Big Data Engineer

Dexian
3.6 out of 5 stars
Whitefield, Bengaluru, Karnataka

Job details

Pay

  • Up to ₹28,00,000 a year

Job type

  • Full-time

Location

Whitefield, Bengaluru, Karnataka

Benefits

Pulled from the full job description

  • Health insurance
  • Provident Fund

Full job description

Your Responsibilities:

  • Design, develop, and maintain scalable data processing pipelines using Hadoop and Spark.
  • Implement data integration and ETL processes to ingest and transform large datasets.
  • Collaborate with data scientists, analysts, business partners and other stakeholders to understand data requirements and deliver solutions.
  • Optimize and tune Hadoop and Spark jobs for performance and efficiency.
  • Manage and maintain data storage solutions, ensuring data integrity and security.
  • Utilize GitHub for version control and collaboration on code development.
  • Work with CDP (Cloudera Data Platform) to manage and deploy data applications.
  • Integrate and manage data solutions on Cloud Azure, and Snowflake ensuring seamless data flow and accessibility.
  • Monitor and troubleshoot data processing workflows, resolving issues promptly.
  • Stay updated with the latest industry trends and technologies in big data and cloud computing.
  • Explore and develop skills in newer technologies according to big data technology roadmap.
  • Integrate and manage data solutions on Cloud Azure and on-premises infrastructure, ensuring seamless data flow and accessibility.

Qualifications:

  • Strong experience with Apache Spark, Hadoop ecosystem, Hive, Iceberg, HBase, Apache Kafka, Spark Streaming or Flink, and Oozie (Airflow/NiFi good to have).
  • Proficient in Scala, Java, and/or Python with solid coding and debugging skills.
  • Applied experience with Solr for indexing and search workloads.
  • Familiarity with Git/GitHub, GitHub Actions, Azure DevOps; good to have cloud experience (Azure/AWS).
  • Knowledge of SQL, data modeling (nice to have), and experience working in UNIX or UNIX‑like environments.
  • Experience with SCRUM or similar Agile frameworks; strong problem‑solving skills; able to produce clear technical documentation.
  • Self‑starter, effective individual contributor, and good to have Oil & Gas domain knowledge.

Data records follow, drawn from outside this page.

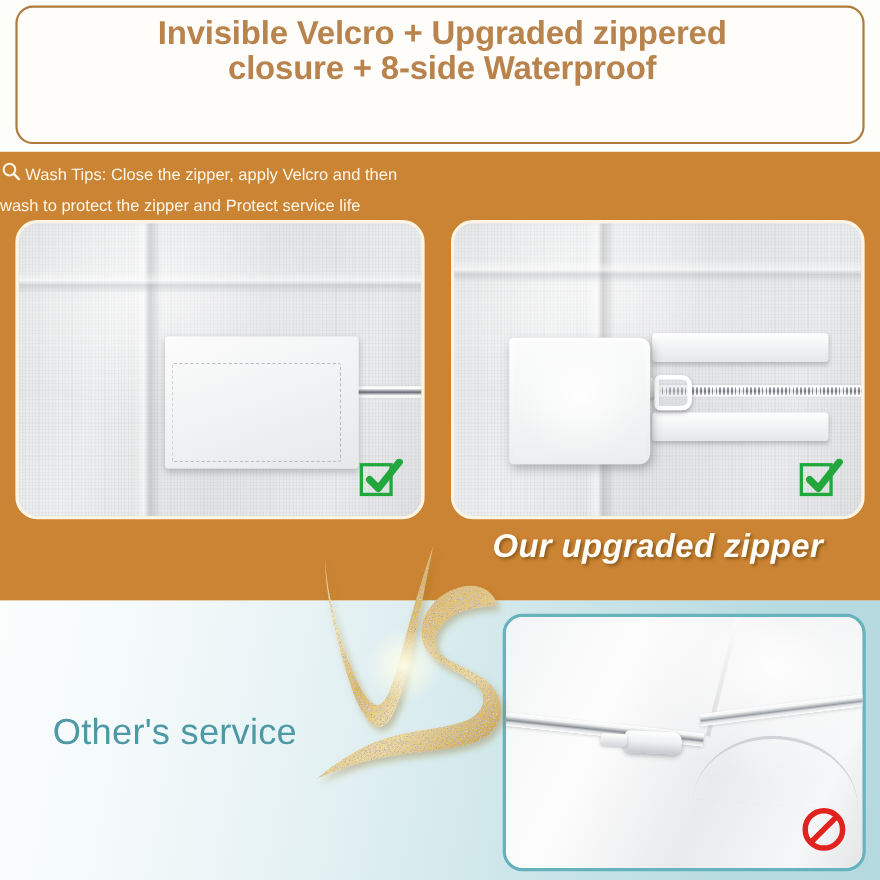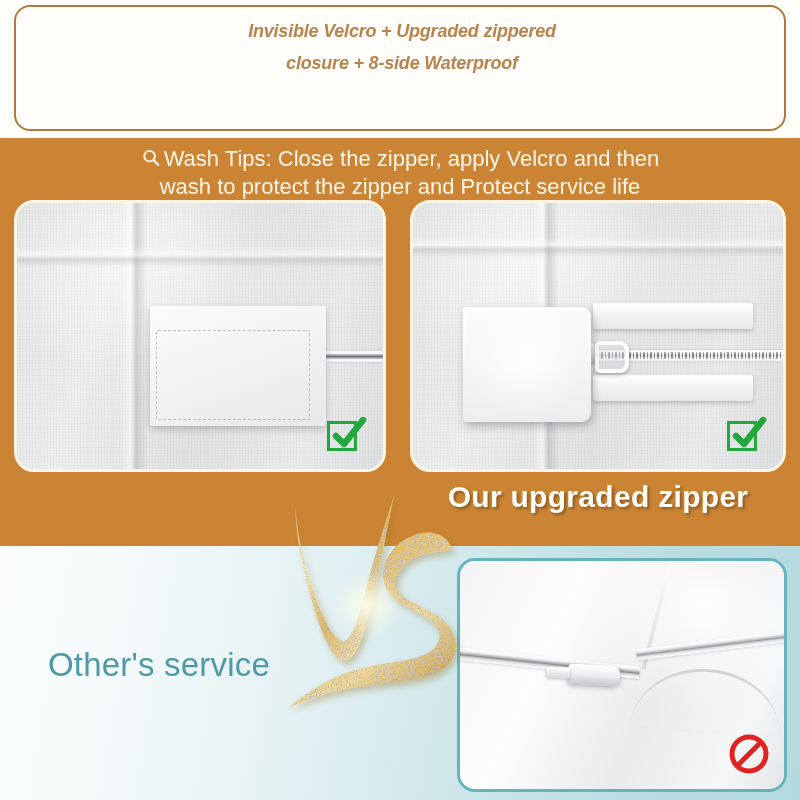--- a/index.html
+++ b/index.html
@@ -37,26 +37,25 @@
     background: #fefdfa;
   }
   .title-block {
     position: absolute;
     left: 0; top: 8px;
     width: 772px;
     text-align: center;
   }
   .title-line {
     color: #b8834c;
-    font-size: 18px;
+    font-size: 30px;
     font-weight: bold;
     line-height: 32px;
     letter-spacing: -0.2px;
     white-space: nowrap;
-    font-style: italic;
   }
   .subtitle-line {
     color: #b8834c;
     font-size: 19.5px;
     font-weight: normal;
     line-height: 26px;
     margin-top: 4px;
     white-space: nowrap;
   }
 
@@ -65,23 +64,23 @@
     position: absolute;
     left: 0; top: 138px;
     width: 800px;
     height: 408px;
     background: #cb8433;
   }
   .wash-tips {
     position: absolute;
     left: 0; top: 8px;
     width: 800px;
-    text-align: center;
+    text-align: left;
     color: #fdf6e8;
-    font-size: 22px;
+    font-size: 15px;
     line-height: 26px;
   }
   .wash-line1 { white-space: nowrap; }
   .wash-line2 { white-space: nowrap; }
   .mag-icon {
     display: inline-block;
     vertical-align: -2px;
     margin-right: 3px;
   }
 
@@ -231,20 +230,21 @@
   .check-badge svg { position: absolute; left: 2px; top: 0; }
 
   
   .caption-upgraded {
     position: absolute;
     left: 410px; top: 342px;
     width: 376px;
     text-align: center;
     color: #fffdf7;
     font-size: 30px;
+    font-style: italic;
     font-weight: bold;
     letter-spacing: 0.3px;
     text-shadow: 2px 2px 3px rgba(90,55,12,0.55);
     white-space: nowrap;
   }
 
   
   .bottom {
     position: absolute;
     left: 0; top: 546px;

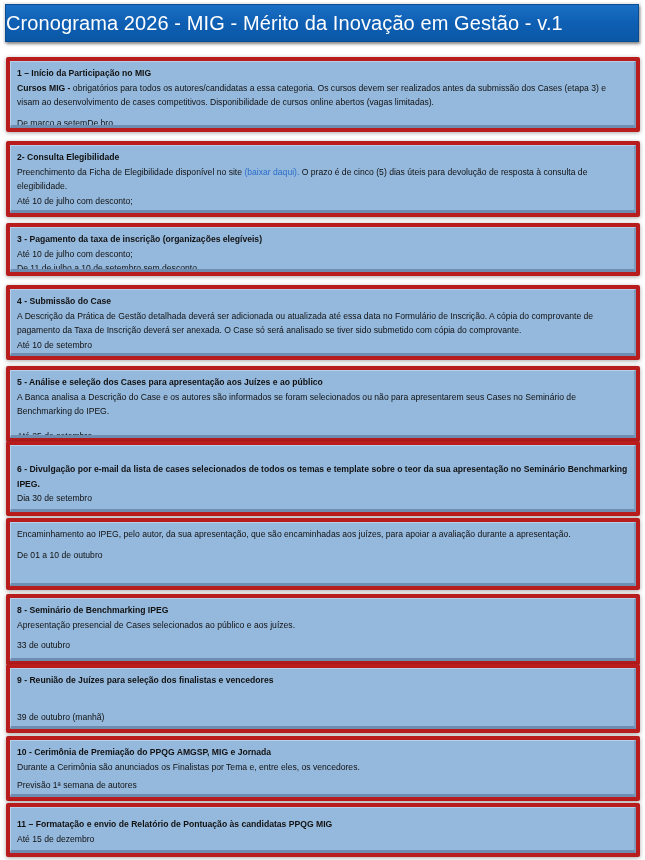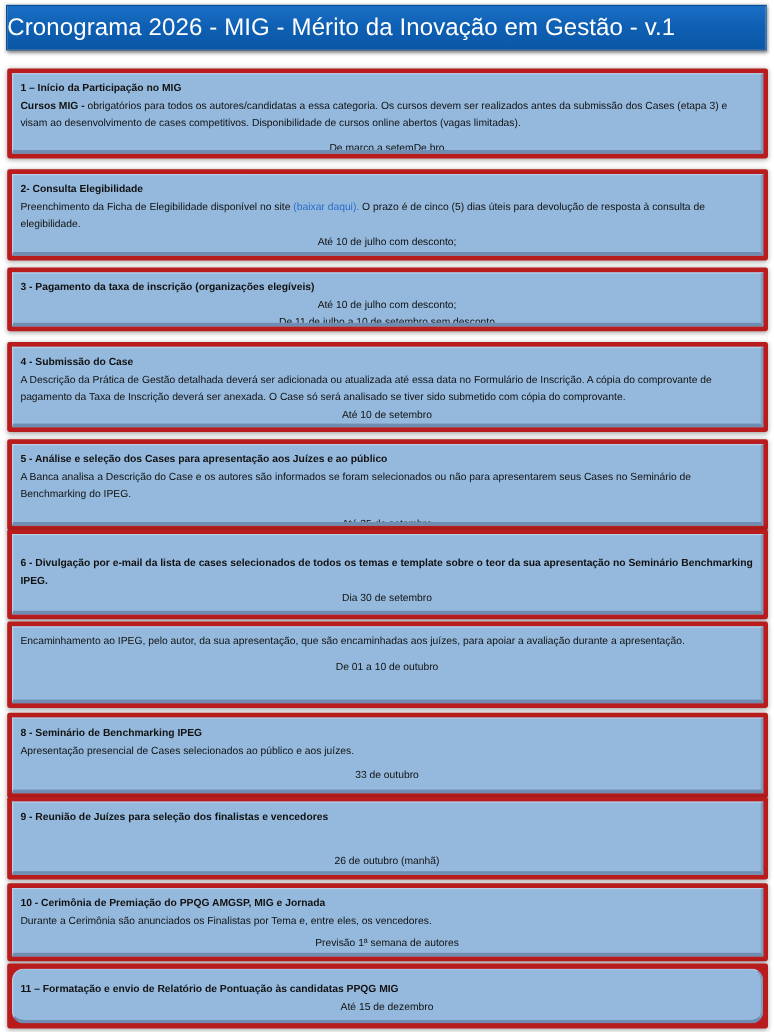--- a/index.html
+++ b/index.html
@@ -35,21 +35,21 @@
     font-size:8.6px;
     line-height:14.6px;
     color:#111111;
     position:relative;
     overflow:hidden;
   }
   .title { font-weight:bold; display:block; }
   .body-text { display:block; }
   .body-bold { font-weight:bold; }
   .link { color:#2a6cc8; }
-  .date { display:block; text-align:center; }
+  .date { display:block; }
   .spacer { display:block; height:14px; }
 </style>
 </head>
 <body>
 
 <div class="header">Cronograma  2026 - MIG - Mérito da Inovação em Gestão - v.1</div>
 
 <div class="card" style="top:57px;height:67px;">
   <div class="card-inner">
     <span class="title">1 – Início da Participação no MIG</span>
@@ -114,31 +114,31 @@
     <span class="body-text">Apresentação presencial de Cases selecionados ao público e aos juízes.</span>
     <span class="spacer" style="height:6px"></span>
     <span class="date">33 de outubro</span>
   </div>
 </div>
 
 <div class="card" style="top:664px;height:61px;">
   <div class="card-inner">
     <span class="title">9 - Reunião de Juízes para seleção dos finalistas e vencedores</span>
     <span class="spacer" style="height:22px"></span>
-    <span class="date">26 de outubro (manhã)</span>
+    <span class="date">39 de outubro (manhã)</span>
   </div>
 </div>
 
 <div class="card" style="top:736px;height:57px;">
   <div class="card-inner">
     <span class="title">10 - Cerimônia de Premiação do PPQG AMGSP, MIG e Jornada</span>
     <span class="body-text">Durante a Cerimônia são anunciados os Finalistas por Tema e, entre eles, os vencedores.</span>
     <span class="spacer" style="height:4px"></span>
     <span class="date">Previsão 1ª semana de autores</span>
   </div>
 </div>
 
 <div class="card" style="top:803px;height:46px;">
-  <div class="card-inner" style="padding-top:9px;border-radius:10px;">
+  <div class="card-inner" style="padding-top:9px;">
     <span class="title">11 – Formatação e envio de Relatório de Pontuação às candidatas PPQG MIG</span>
     <span class="date">Até 15 de dezembro</span>
   </div>
 </div>
 
 </body></html>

Most Required Skillset for the job:

  • Worked extensively on the Hadoop ecosystem including Apache Hadoop, Apache Spark, Apache Hive, Apache Kafka, HDFS, YARN, and Oozie for building scalable Big Data processing and ETL pipelines.
  • Hands-on experience working with Cloudera Data Platform (CDP) for managing enterprise-scale Big Data workloads, distributed data processing, cloud-integrated analytics, data governance, and lakehouse architectures.
  • Strong experience with Cloudera Distribution Hadoop (CDH) environment for deploying and managing Hadoop ecosystem components including Spark, Hive, HDFS, Impala, Kafka, and distributed ETL/data ingestion workflows.
  • Experience designing and maintaining scalable data pipelines on CDP/CDH clusters with expertise in distributed computing, performance tuning, workflow orchestration, and large-scale data processing.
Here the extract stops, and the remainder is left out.